Your task. Your answer must be the lines from the top of the listing below through the line that holds "- Eventually it", retyped exactly, with no pictures.
(Available data begins)
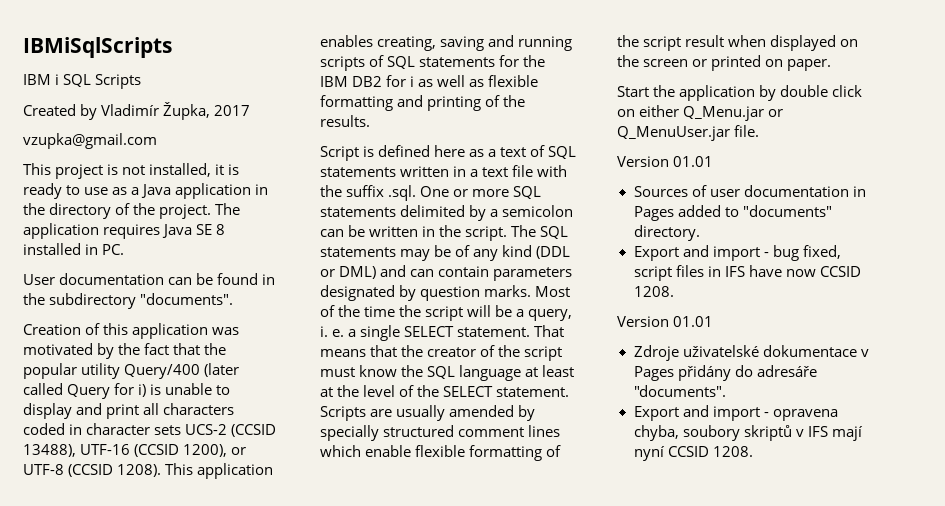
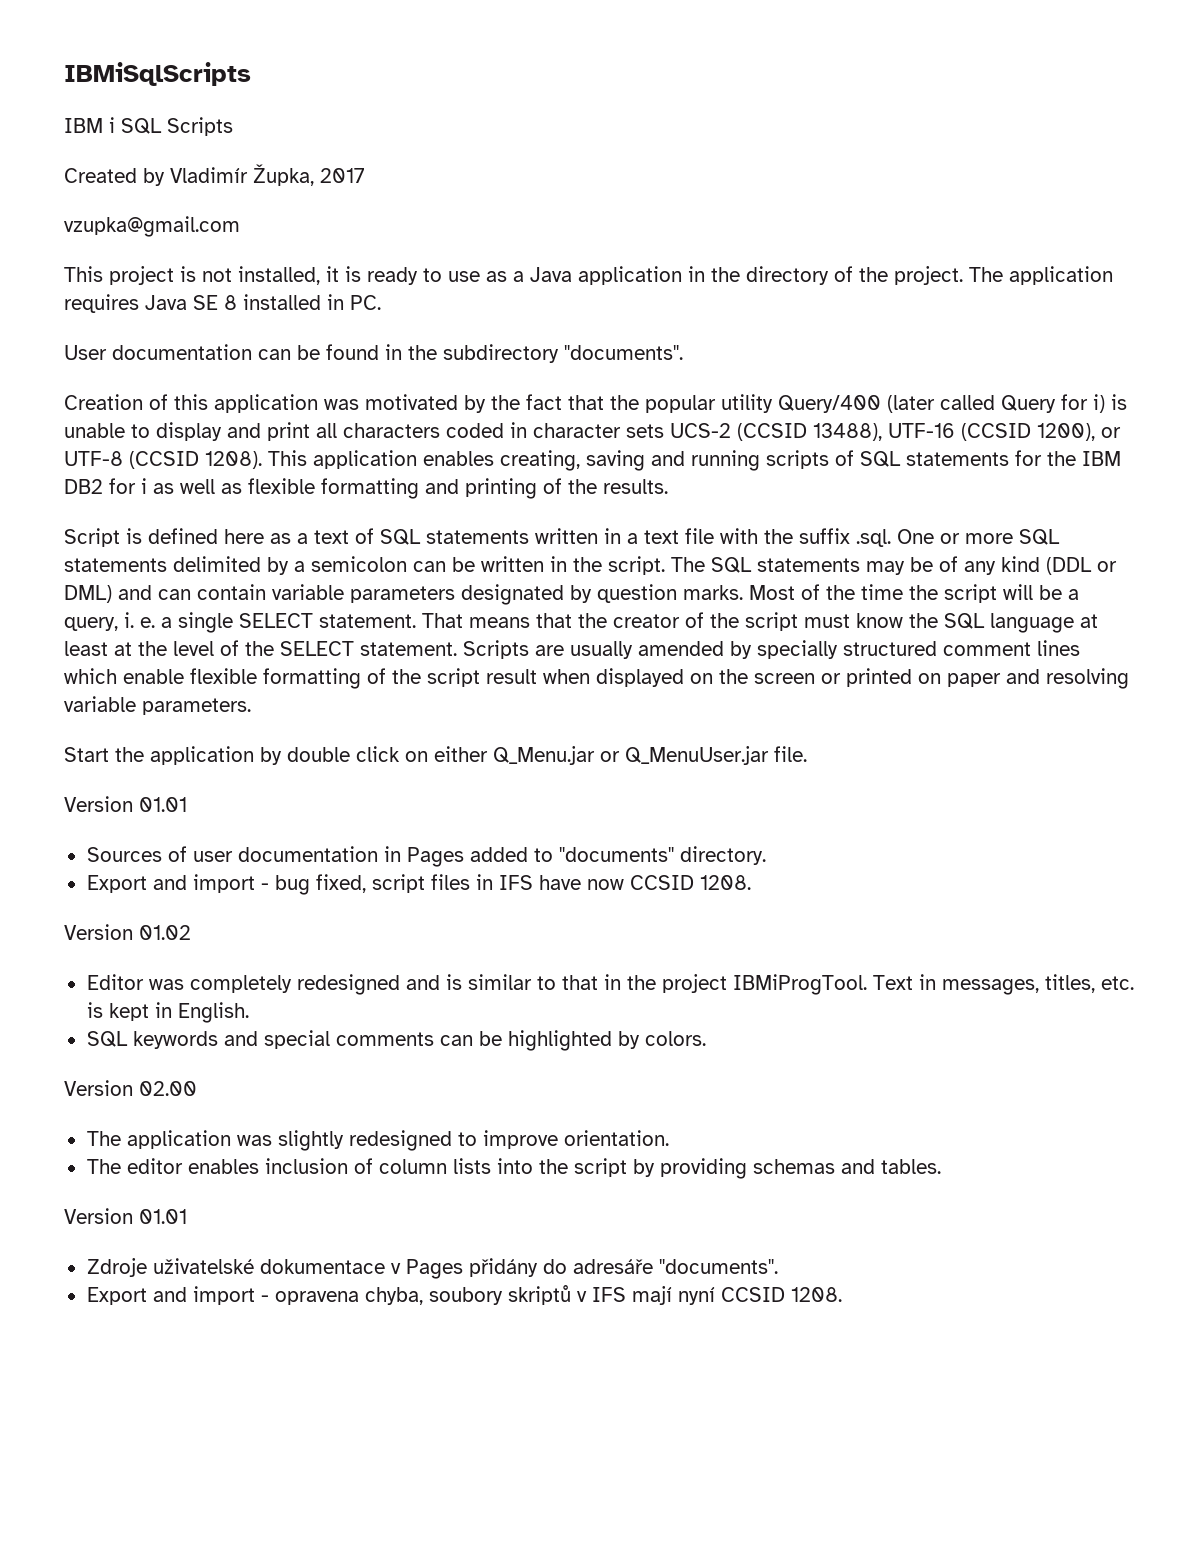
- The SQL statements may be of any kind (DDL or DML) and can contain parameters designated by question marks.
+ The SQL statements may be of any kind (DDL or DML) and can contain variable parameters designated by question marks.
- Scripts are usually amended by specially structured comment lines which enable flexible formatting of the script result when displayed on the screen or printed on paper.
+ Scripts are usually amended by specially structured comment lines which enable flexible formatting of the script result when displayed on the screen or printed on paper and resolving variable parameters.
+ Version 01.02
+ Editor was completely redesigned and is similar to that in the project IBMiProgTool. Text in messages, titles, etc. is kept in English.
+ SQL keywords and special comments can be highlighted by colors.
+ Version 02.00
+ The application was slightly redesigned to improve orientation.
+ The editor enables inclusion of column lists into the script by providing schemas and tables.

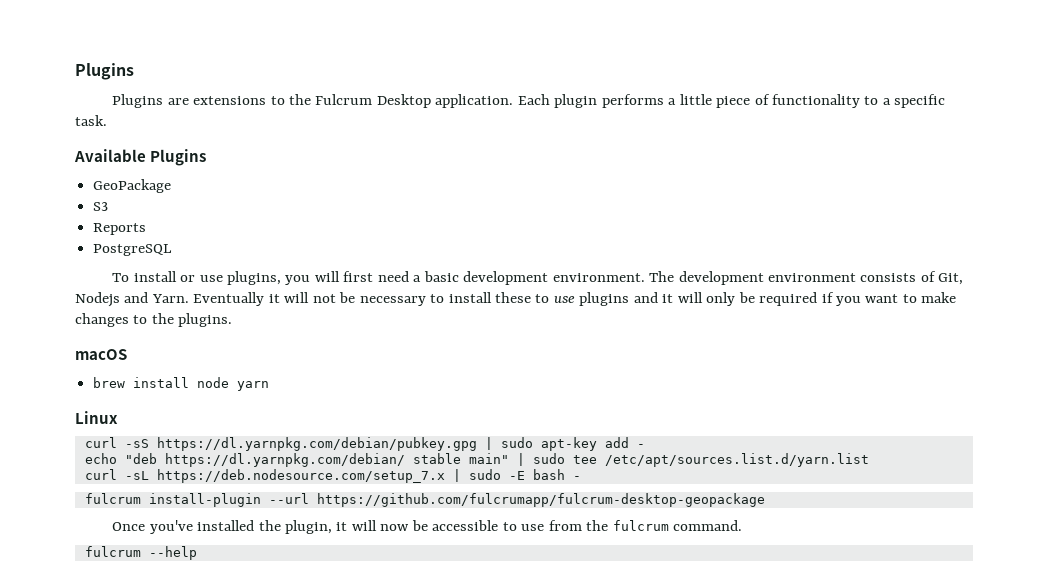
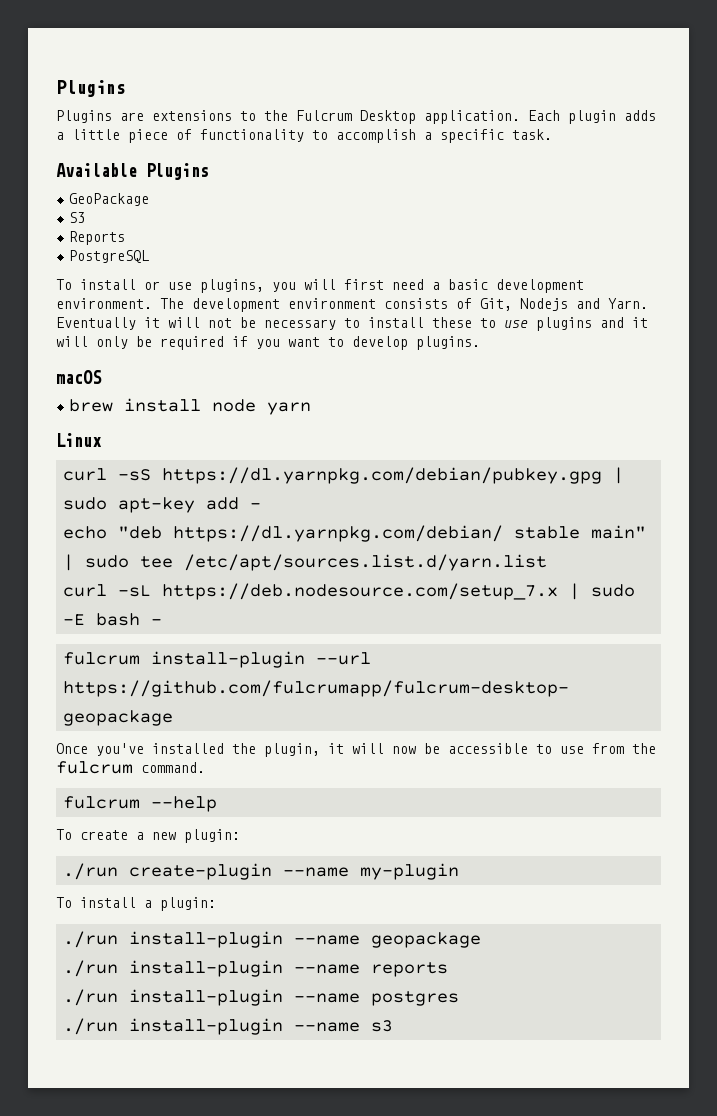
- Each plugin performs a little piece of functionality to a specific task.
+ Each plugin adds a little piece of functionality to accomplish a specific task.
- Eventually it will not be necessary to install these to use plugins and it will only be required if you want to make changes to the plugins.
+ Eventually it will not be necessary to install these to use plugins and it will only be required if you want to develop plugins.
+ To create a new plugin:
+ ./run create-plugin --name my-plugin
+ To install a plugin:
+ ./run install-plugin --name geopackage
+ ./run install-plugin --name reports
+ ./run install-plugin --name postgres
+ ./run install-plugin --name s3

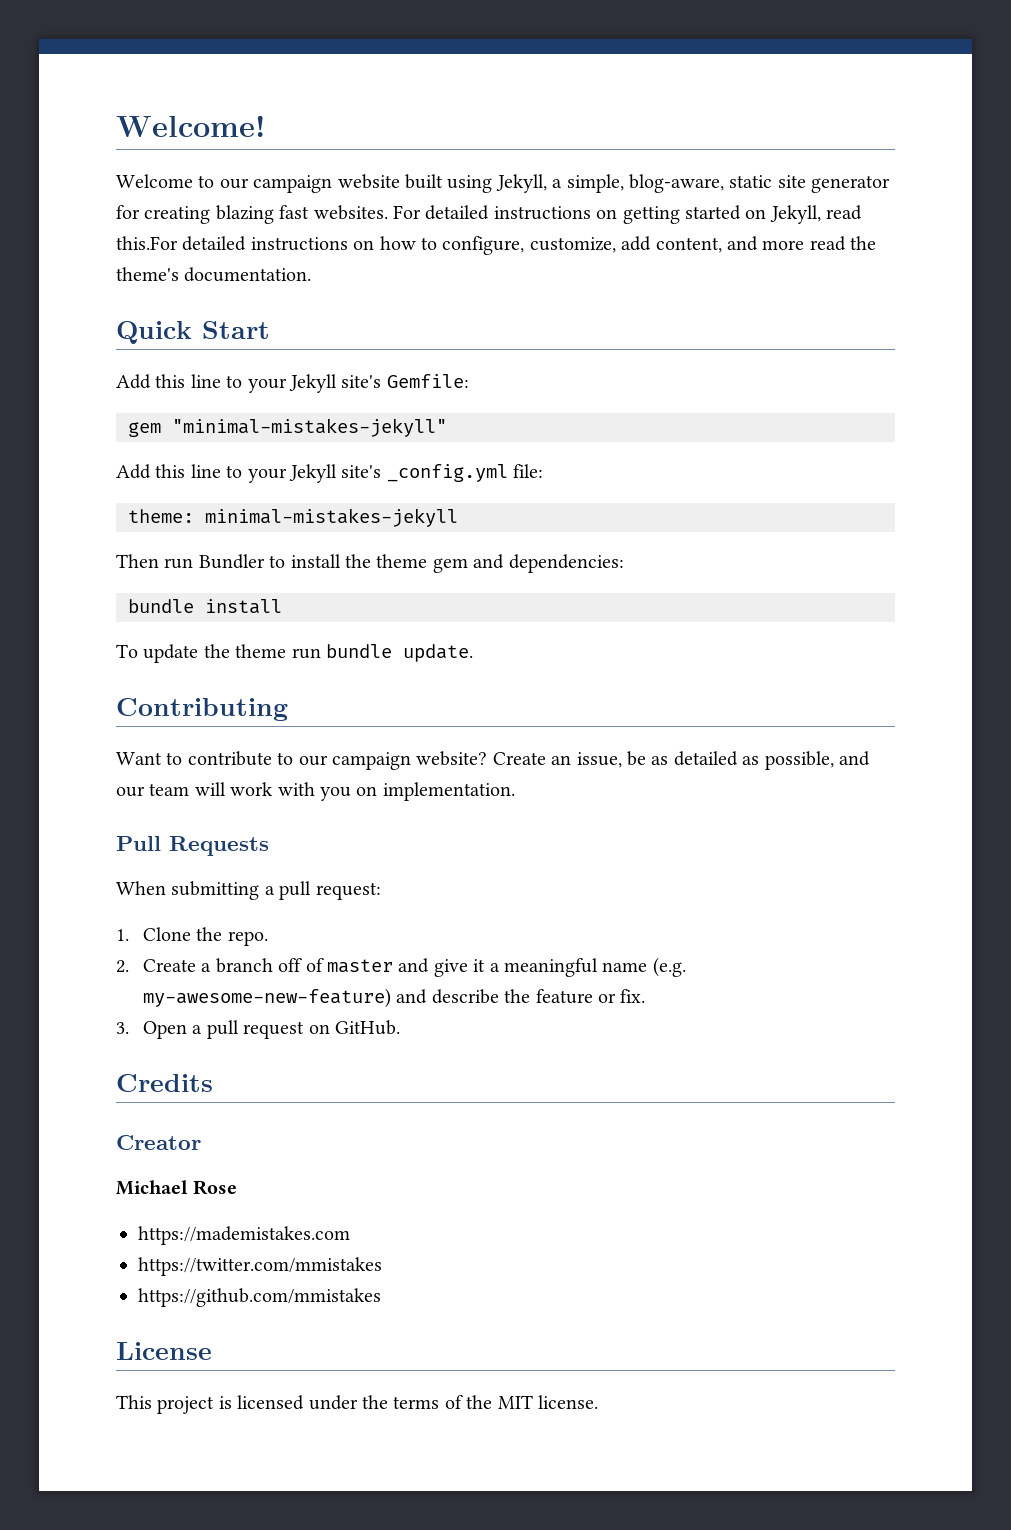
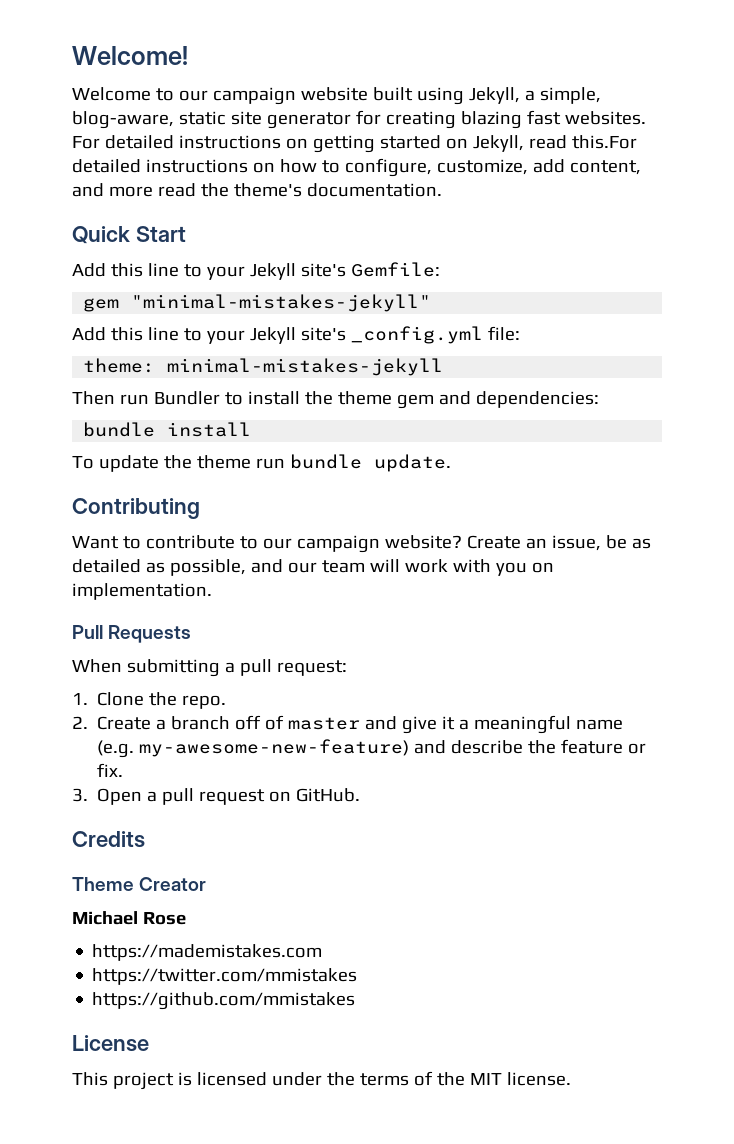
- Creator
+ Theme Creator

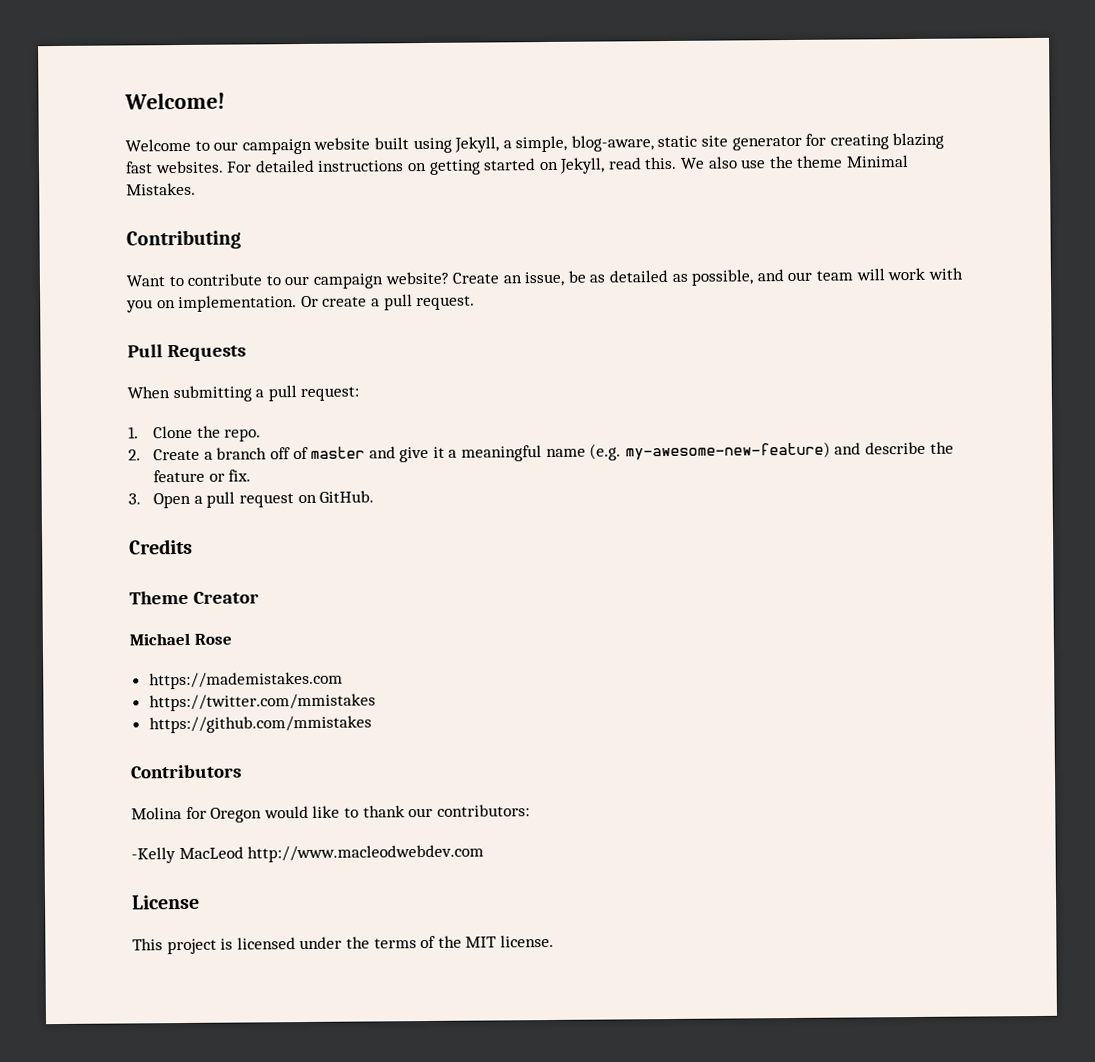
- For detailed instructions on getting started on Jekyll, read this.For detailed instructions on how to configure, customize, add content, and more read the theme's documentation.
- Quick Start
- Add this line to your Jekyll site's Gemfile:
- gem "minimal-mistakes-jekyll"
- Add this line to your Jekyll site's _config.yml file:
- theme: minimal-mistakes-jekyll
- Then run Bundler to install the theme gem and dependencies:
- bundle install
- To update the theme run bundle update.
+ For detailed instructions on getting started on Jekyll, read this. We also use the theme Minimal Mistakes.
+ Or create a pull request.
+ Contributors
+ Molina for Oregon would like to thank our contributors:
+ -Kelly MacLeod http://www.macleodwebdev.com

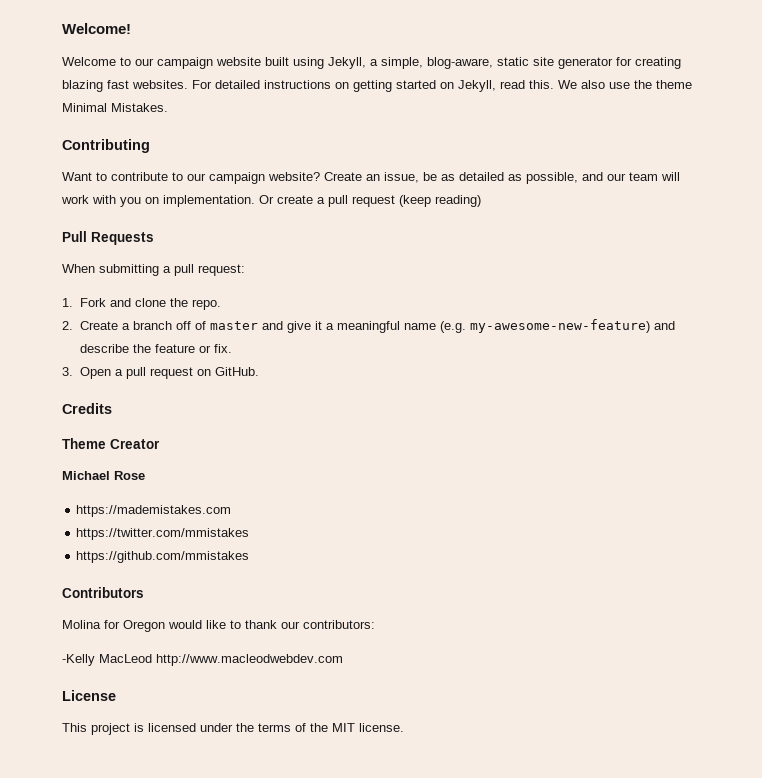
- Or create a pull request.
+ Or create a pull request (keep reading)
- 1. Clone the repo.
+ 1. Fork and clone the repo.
(Available data ends)
Written answer.
- The SQL statements may be of any kind (DDL or DML) and can contain parameters designated by question marks.
+ The SQL statements may be of any kind (DDL or DML) and can contain variable parameters designated by question marks.
- Scripts are usually amended by specially structured comment lines which enable flexible formatting of the script result when displayed on the screen or printed on paper.
+ Scripts are usually amended by specially structured comment lines which enable flexible formatting of the script result when displayed on the screen or printed on paper and resolving variable parameters.
+ Version 01.02
+ Editor was completely redesigned and is similar to that in the project IBMiProgTool. Text in messages, titles, etc. is kept in English.
+ SQL keywords and special comments can be highlighted by colors.
+ Version 02.00
+ The application was slightly redesigned to improve orientation.
+ The editor enables inclusion of column lists into the script by providing schemas and tables.

- Each plugin performs a little piece of functionality to a specific task.
+ Each plugin adds a little piece of functionality to accomplish a specific task.
- Eventually it will not be necessary to install these to use plugins and it will only be required if you want to make changes to the plugins.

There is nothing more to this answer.